Volcano in Equatorial Guinea

San Joaquin is a forested basaltic shield volcano forming the southeastern corner of Equatorial Guinea's Bioko. The geologic history of San Joaquin is poorly known, but the International Association of Volcanology and Chemistry of the Earth's Interior has classified the volcano as having been active in the last 2,000 years.

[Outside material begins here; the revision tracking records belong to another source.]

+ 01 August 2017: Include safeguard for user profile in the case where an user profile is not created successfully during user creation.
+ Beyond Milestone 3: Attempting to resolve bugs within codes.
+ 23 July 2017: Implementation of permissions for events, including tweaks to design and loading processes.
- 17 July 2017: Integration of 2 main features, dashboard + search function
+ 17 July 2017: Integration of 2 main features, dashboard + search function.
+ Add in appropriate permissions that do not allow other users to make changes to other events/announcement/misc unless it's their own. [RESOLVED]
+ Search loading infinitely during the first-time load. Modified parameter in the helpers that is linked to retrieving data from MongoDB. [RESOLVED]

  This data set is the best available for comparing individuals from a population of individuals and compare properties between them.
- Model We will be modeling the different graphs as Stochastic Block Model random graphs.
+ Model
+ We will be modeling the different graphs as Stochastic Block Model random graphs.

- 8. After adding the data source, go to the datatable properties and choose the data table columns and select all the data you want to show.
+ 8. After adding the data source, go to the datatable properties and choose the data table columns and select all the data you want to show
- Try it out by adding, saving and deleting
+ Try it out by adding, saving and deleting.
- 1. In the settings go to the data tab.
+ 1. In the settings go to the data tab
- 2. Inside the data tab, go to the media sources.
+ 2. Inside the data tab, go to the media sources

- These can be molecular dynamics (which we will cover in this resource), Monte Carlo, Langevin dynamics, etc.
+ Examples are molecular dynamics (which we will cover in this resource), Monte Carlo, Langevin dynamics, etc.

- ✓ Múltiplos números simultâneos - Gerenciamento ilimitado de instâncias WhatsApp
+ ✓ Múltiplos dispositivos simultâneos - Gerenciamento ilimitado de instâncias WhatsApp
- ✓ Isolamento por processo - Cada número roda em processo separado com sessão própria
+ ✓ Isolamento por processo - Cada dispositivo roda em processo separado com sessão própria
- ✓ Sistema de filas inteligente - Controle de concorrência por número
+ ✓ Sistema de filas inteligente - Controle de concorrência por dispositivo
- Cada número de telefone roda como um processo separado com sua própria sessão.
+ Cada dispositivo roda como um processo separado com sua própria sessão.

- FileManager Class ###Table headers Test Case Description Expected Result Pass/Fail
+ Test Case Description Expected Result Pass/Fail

San Joaquin was known as Pico Biaó before Spanish colonization of the island. It is the second-lowest volcano in Equatorial Guinea, ahead of Mount Fijelvingue, at 1,500 meters. It occupies a space of 301 cubic kilometers, and has an ovular summit with a lake, as well as a crater lake formed on the northeast of the volcano. On average, it inclines at 13.6 degrees, though the northern end has steep saddle formations, which is averaged by the eastern end, which flattens as much as 5 degrees. It has the most complex geologic patterns out of the volcanoes on Bioko, due to 59 faults intersecting it.